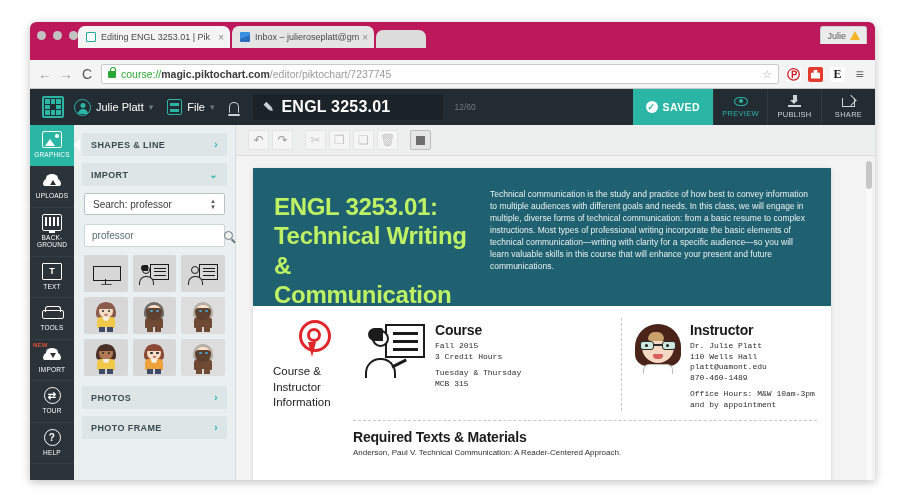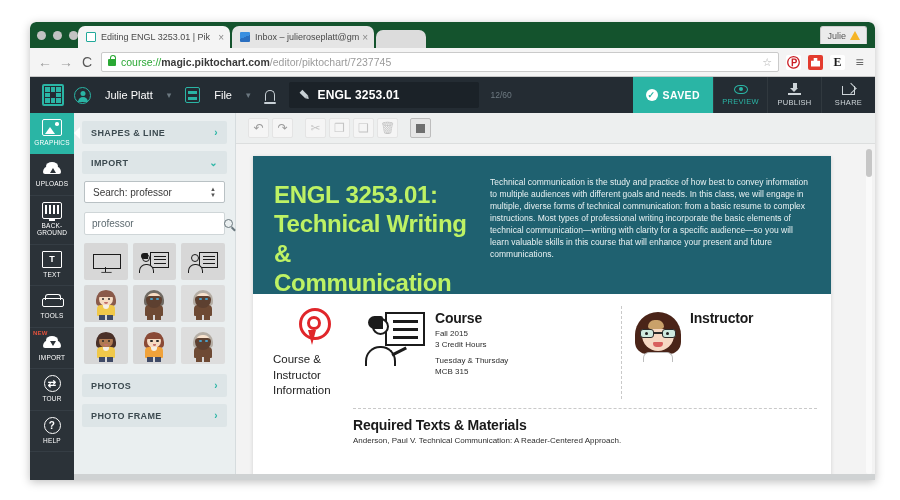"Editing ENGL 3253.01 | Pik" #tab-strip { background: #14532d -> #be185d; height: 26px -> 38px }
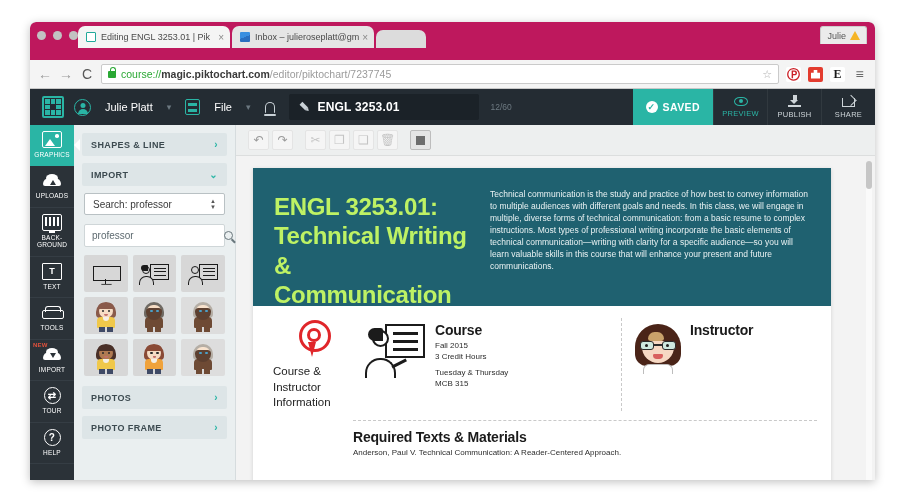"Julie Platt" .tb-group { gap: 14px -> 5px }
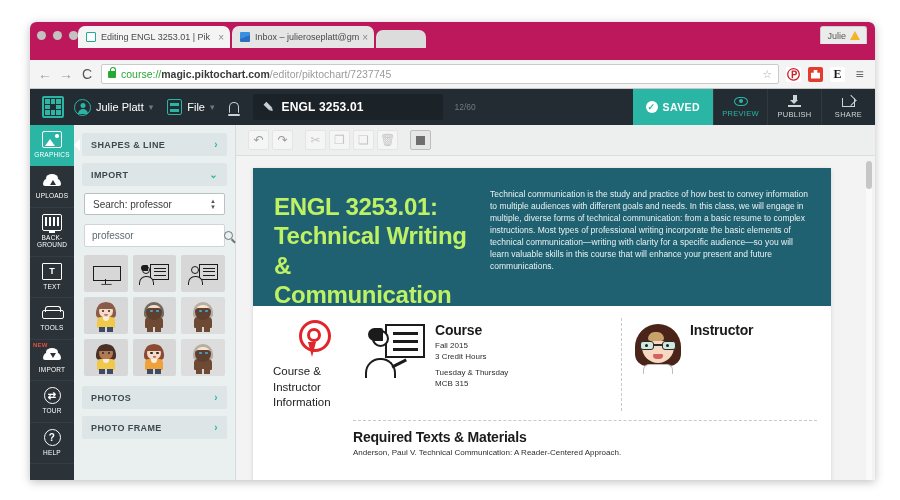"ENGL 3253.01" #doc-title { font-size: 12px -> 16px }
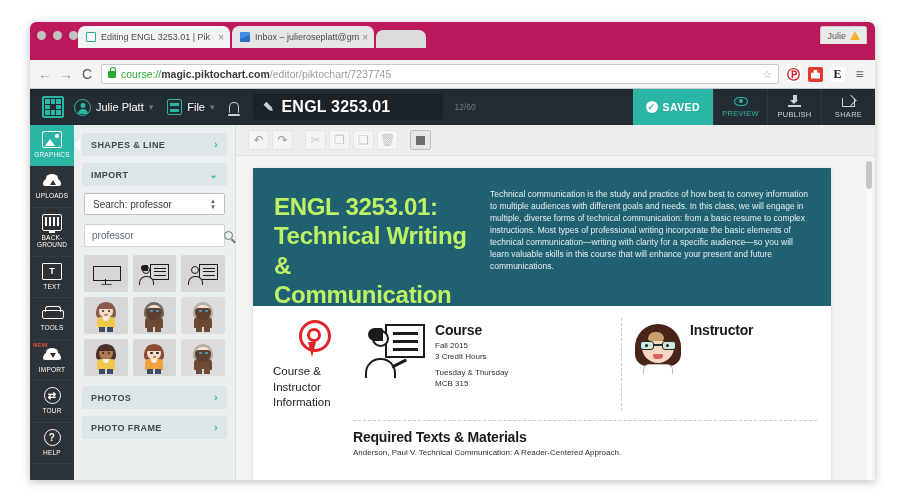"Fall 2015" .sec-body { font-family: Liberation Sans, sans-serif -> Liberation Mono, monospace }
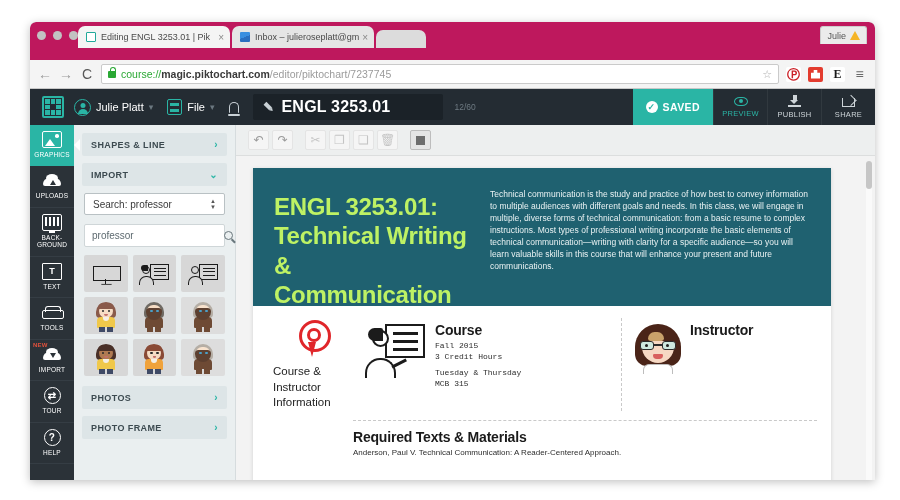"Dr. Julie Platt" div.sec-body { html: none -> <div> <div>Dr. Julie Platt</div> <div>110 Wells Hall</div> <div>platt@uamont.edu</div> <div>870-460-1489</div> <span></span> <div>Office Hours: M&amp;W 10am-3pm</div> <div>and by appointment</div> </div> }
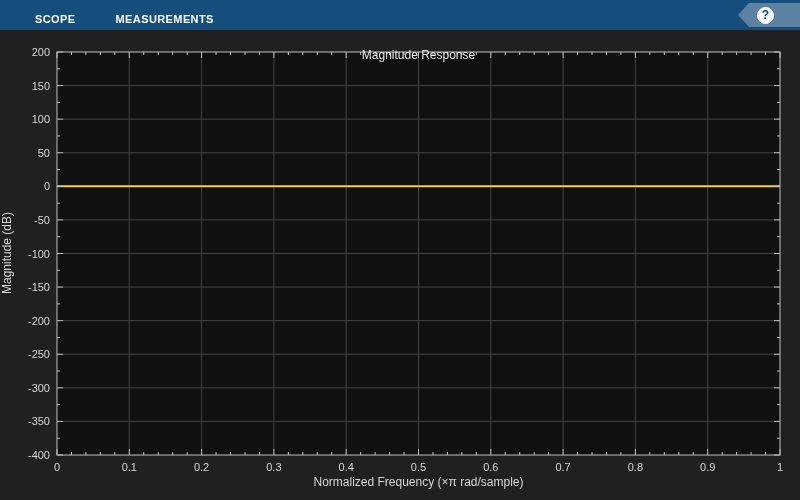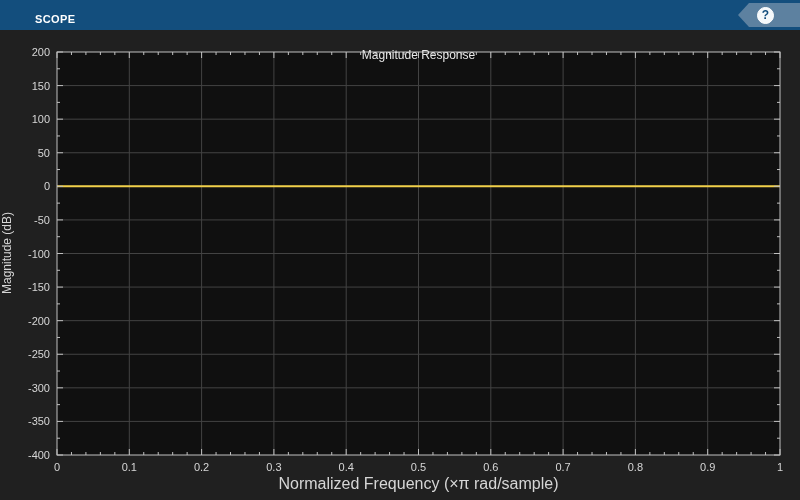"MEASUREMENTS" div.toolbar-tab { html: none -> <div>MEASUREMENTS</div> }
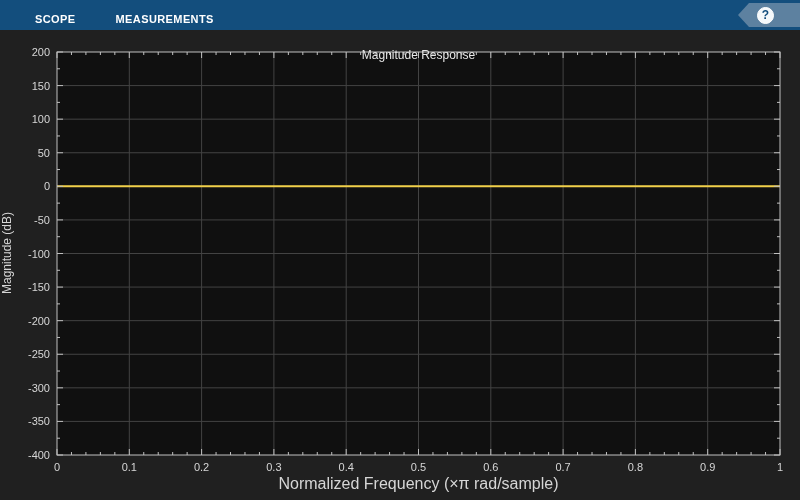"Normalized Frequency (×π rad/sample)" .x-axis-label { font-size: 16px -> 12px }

* * *

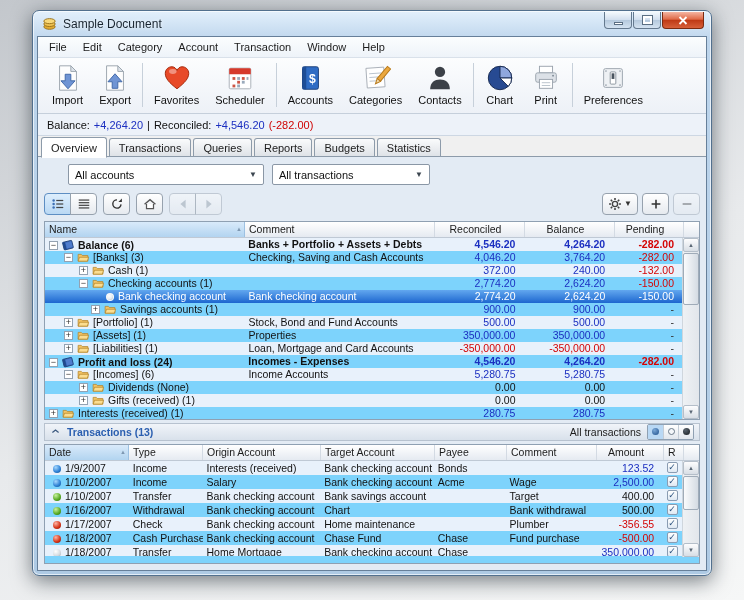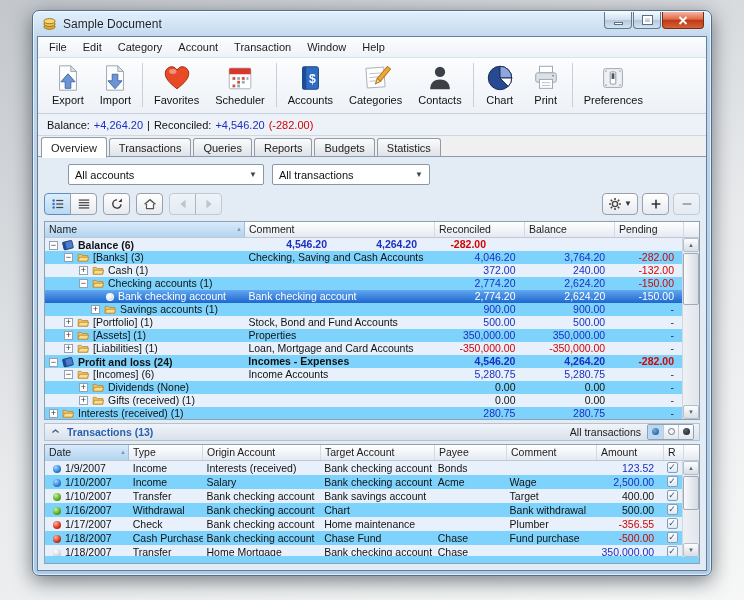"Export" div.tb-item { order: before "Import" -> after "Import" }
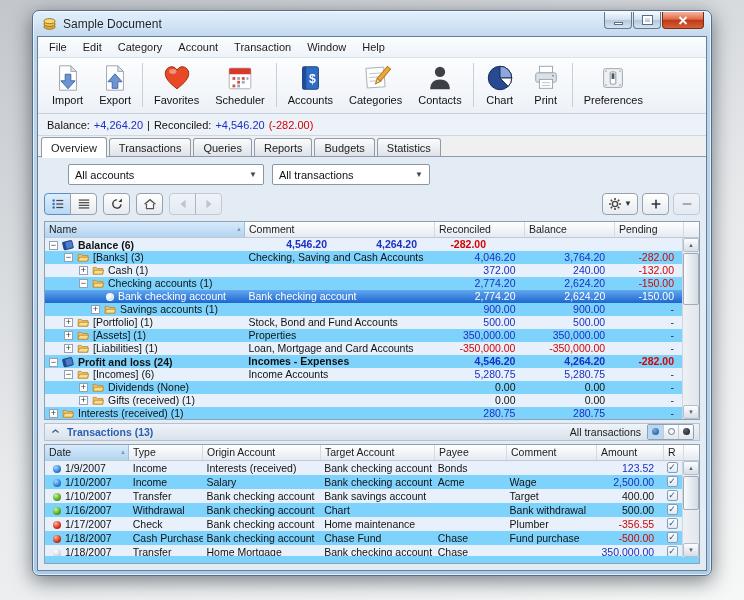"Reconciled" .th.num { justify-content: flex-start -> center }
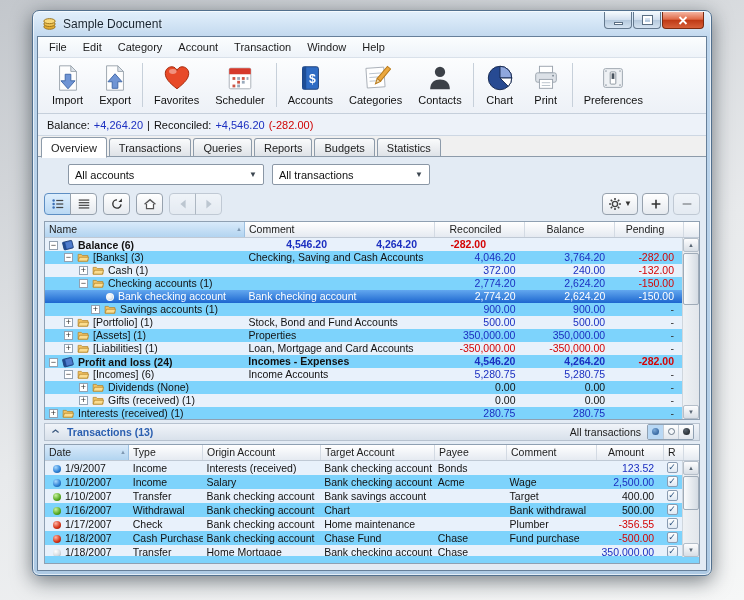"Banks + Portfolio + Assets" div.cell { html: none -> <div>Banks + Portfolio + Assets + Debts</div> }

→ **Exercise prompt**
Excerpt from the records above: set down only the lines from the one that contains "justify-content: flex-start ->" through the one that contains "none -> <div>Banks", inclusive, word for word. Pictures stay out.

→ **Written response**
"Reconciled" .th.num { justify-content: flex-start -> center }
"Banks + Portfolio + Assets" div.cell { html: none -> <div>Banks + Portfolio + Assets + Debts</div> }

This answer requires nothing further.